▶ Records for processing
..........
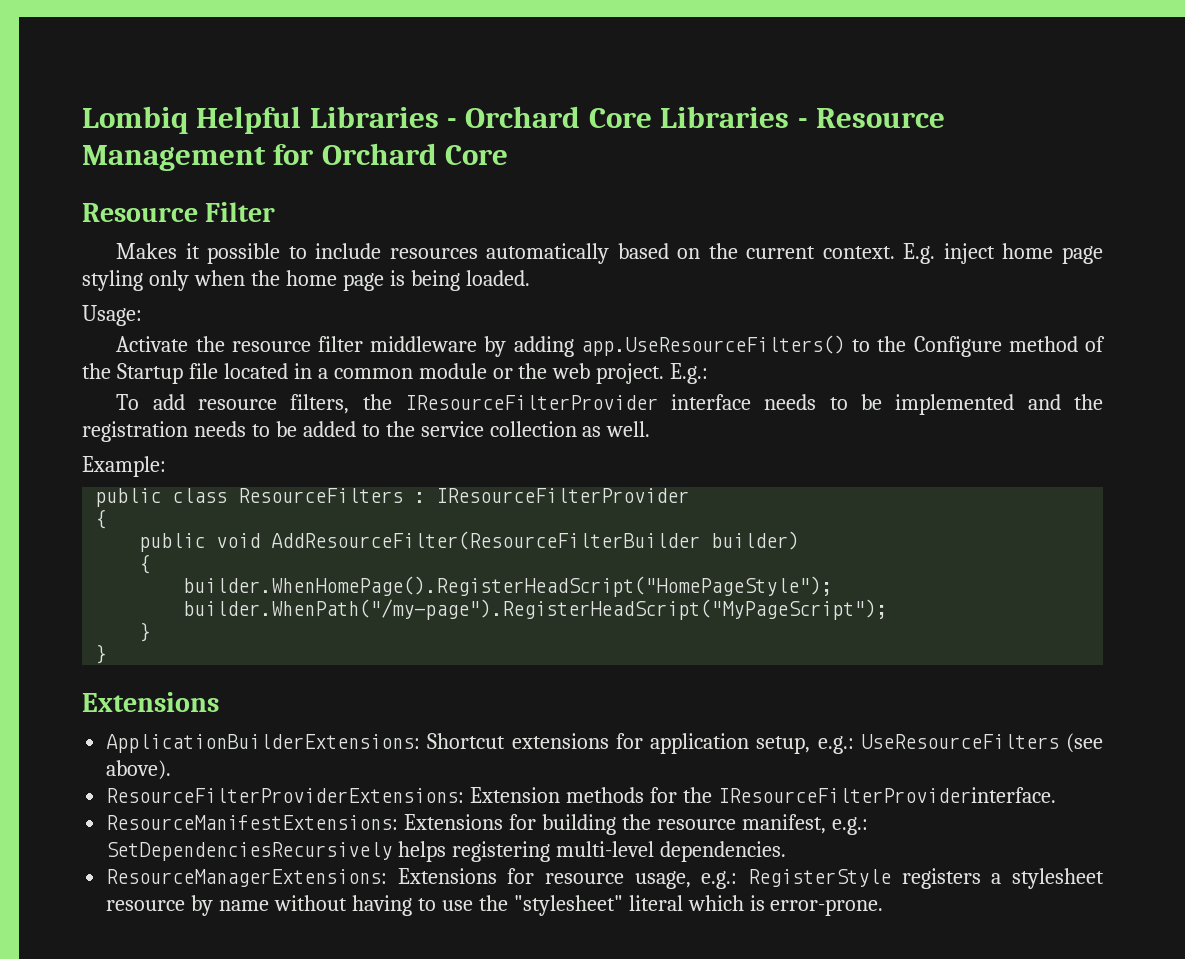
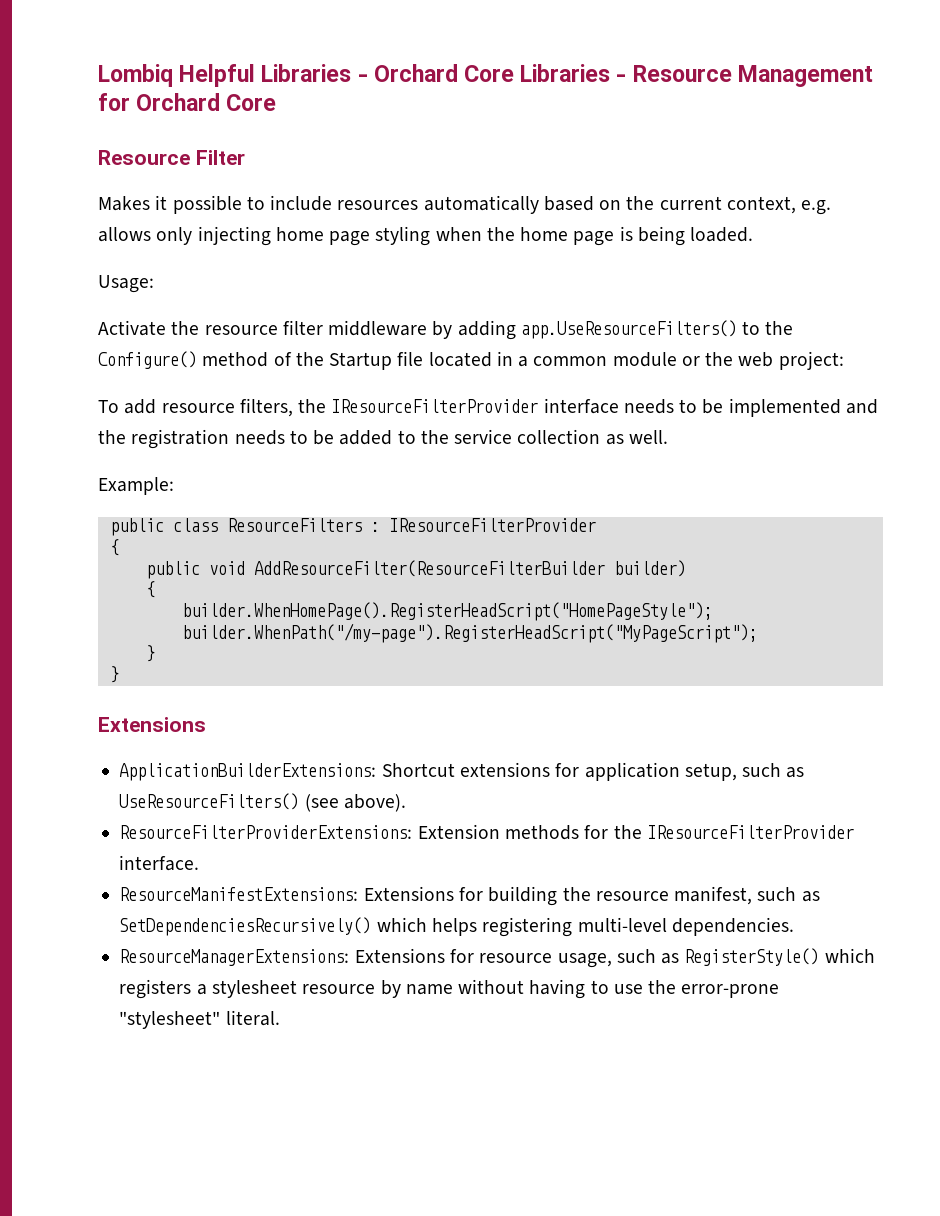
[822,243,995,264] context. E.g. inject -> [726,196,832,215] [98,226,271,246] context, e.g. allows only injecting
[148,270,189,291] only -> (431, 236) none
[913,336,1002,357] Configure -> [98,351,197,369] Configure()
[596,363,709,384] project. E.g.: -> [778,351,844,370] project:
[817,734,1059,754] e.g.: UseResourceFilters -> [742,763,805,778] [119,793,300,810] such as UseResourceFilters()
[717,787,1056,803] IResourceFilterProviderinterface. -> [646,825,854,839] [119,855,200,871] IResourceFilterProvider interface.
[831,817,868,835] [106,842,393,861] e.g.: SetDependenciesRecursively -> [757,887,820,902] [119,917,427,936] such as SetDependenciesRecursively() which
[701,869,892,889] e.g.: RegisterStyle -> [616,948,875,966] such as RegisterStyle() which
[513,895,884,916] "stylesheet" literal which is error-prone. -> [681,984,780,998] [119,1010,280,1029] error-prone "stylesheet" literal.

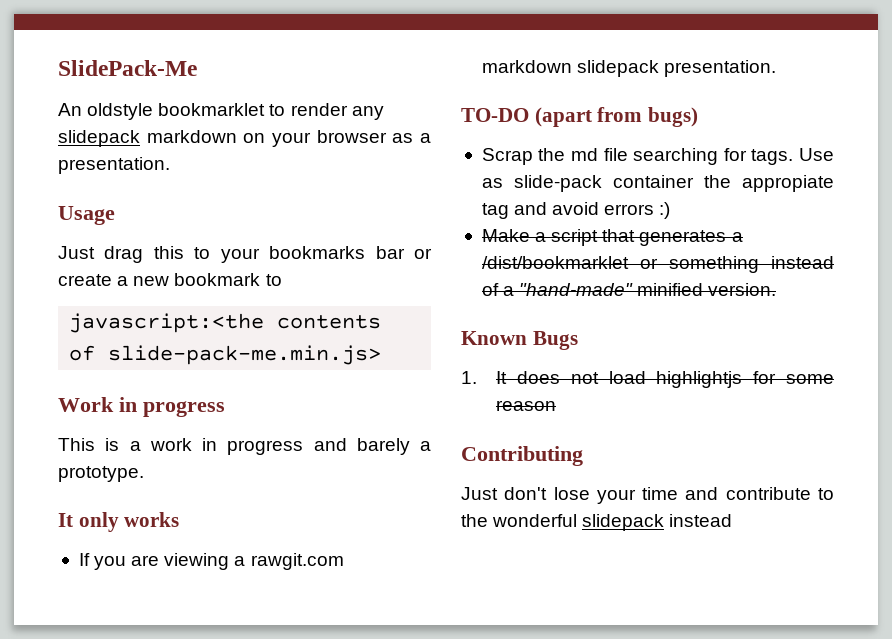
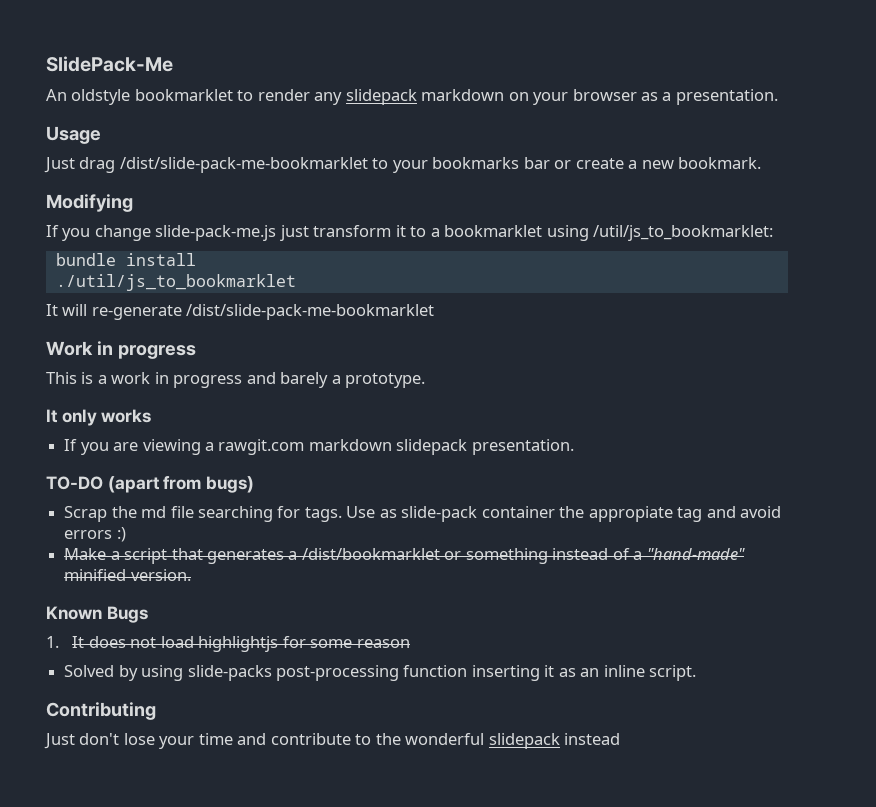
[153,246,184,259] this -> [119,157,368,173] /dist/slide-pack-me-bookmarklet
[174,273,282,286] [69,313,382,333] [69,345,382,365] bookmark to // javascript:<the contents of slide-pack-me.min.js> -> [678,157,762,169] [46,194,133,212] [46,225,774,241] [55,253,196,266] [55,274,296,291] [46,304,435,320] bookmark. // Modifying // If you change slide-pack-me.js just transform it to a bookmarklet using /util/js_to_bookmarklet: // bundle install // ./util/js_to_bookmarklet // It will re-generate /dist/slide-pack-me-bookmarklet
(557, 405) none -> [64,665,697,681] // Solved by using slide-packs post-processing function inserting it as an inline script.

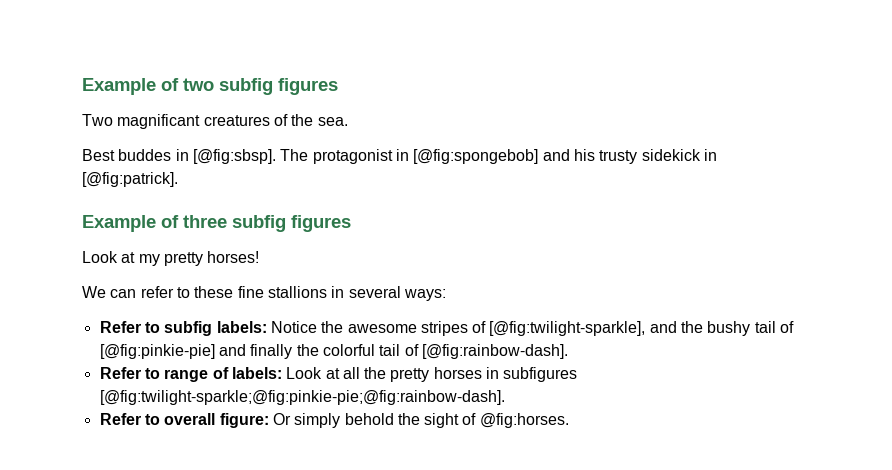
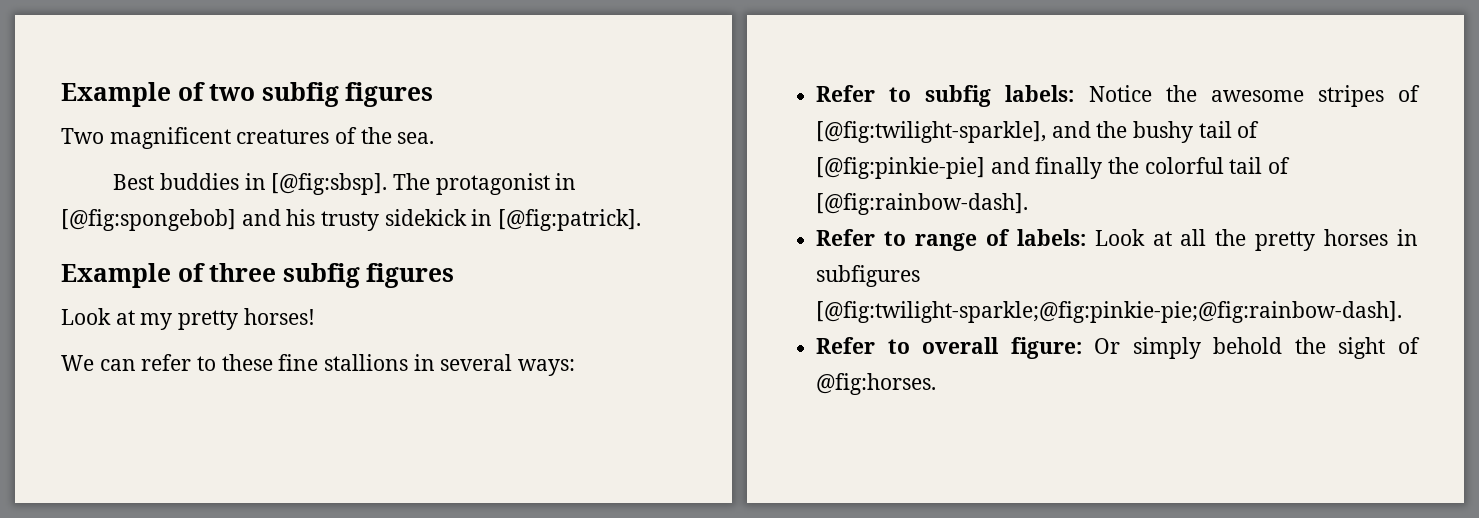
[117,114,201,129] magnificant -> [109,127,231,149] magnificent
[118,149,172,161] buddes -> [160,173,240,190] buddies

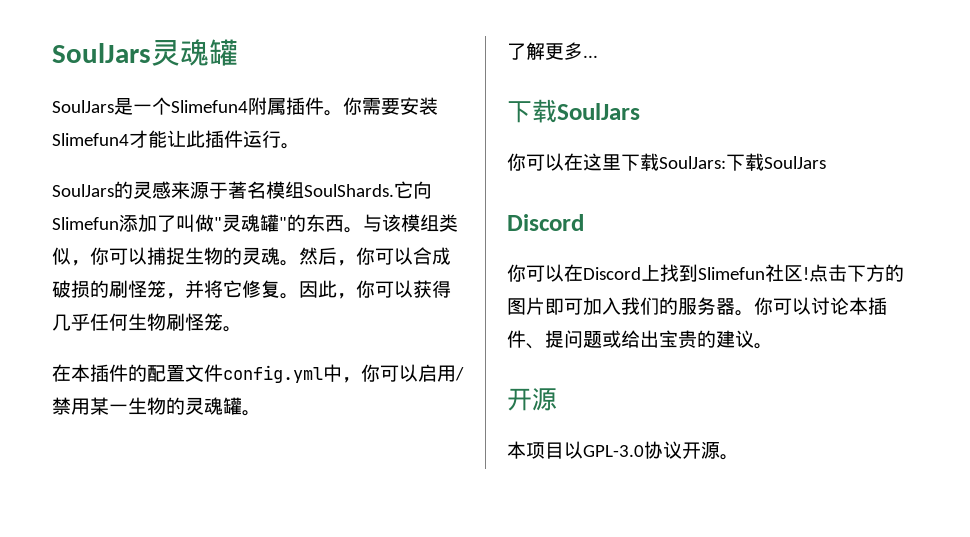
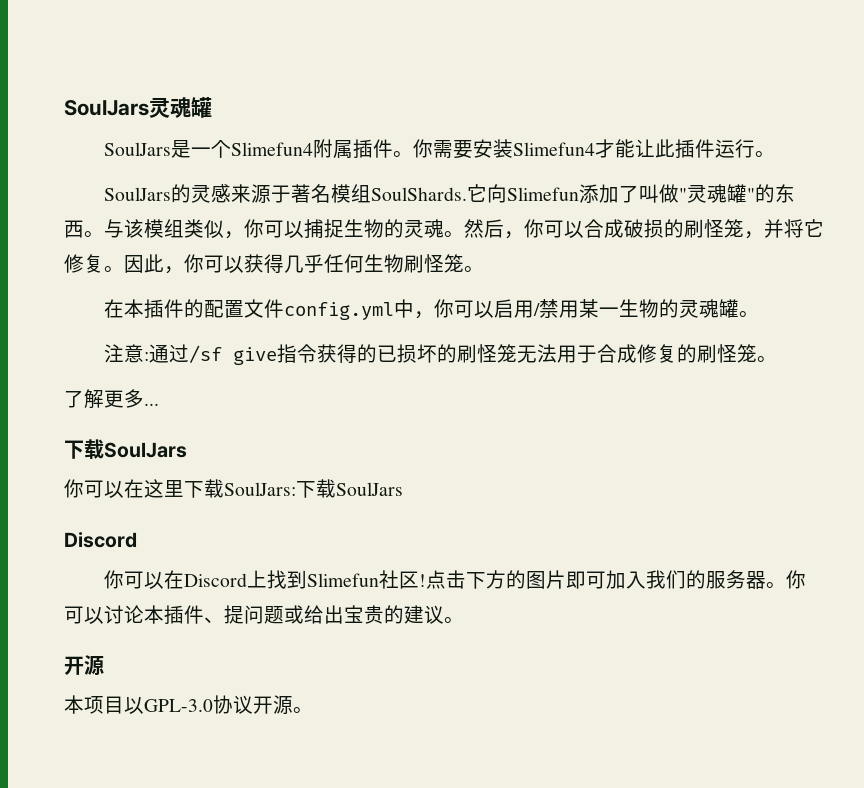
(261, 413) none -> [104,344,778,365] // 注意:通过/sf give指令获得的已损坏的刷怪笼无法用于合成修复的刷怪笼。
..........
▶ Problem description
Restate the whole listing word for word. Omit the pictures.

▶ Answer box
[822,243,995,264] context. E.g. inject -> [726,196,832,215] [98,226,271,246] context, e.g. allows only injecting
[148,270,189,291] only -> (431, 236) none
[913,336,1002,357] Configure -> [98,351,197,369] Configure()
[596,363,709,384] project. E.g.: -> [778,351,844,370] project:
[817,734,1059,754] e.g.: UseResourceFilters -> [742,763,805,778] [119,793,300,810] such as UseResourceFilters()
[717,787,1056,803] IResourceFilterProviderinterface. -> [646,825,854,839] [119,855,200,871] IResourceFilterProvider interface.
[831,817,868,835] [106,842,393,861] e.g.: SetDependenciesRecursively -> [757,887,820,902] [119,917,427,936] such as SetDependenciesRecursively() which
[701,869,892,889] e.g.: RegisterStyle -> [616,948,875,966] such as RegisterStyle() which
[513,895,884,916] "stylesheet" literal which is error-prone. -> [681,984,780,998] [119,1010,280,1029] error-prone "stylesheet" literal.

[153,246,184,259] this -> [119,157,368,173] /dist/slide-pack-me-bookmarklet
[174,273,282,286] [69,313,382,333] [69,345,382,365] bookmark to // javascript:<the contents of slide-pack-me.min.js> -> [678,157,762,169] [46,194,133,212] [46,225,774,241] [55,253,196,266] [55,274,296,291] [46,304,435,320] bookmark. // Modifying // If you change slide-pack-me.js just transform it to a bookmarklet using /util/js_to_bookmarklet: // bundle install // ./util/js_to_bookmarklet // It will re-generate /dist/slide-pack-me-bookmarklet
(557, 405) none -> [64,665,697,681] // Solved by using slide-packs post-processing function inserting it as an inline script.

[117,114,201,129] magnificant -> [109,127,231,149] magnificent
[118,149,172,161] buddes -> [160,173,240,190] buddies

(261, 413) none -> [104,344,778,365] // 注意:通过/sf give指令获得的已损坏的刷怪笼无法用于合成修复的刷怪笼。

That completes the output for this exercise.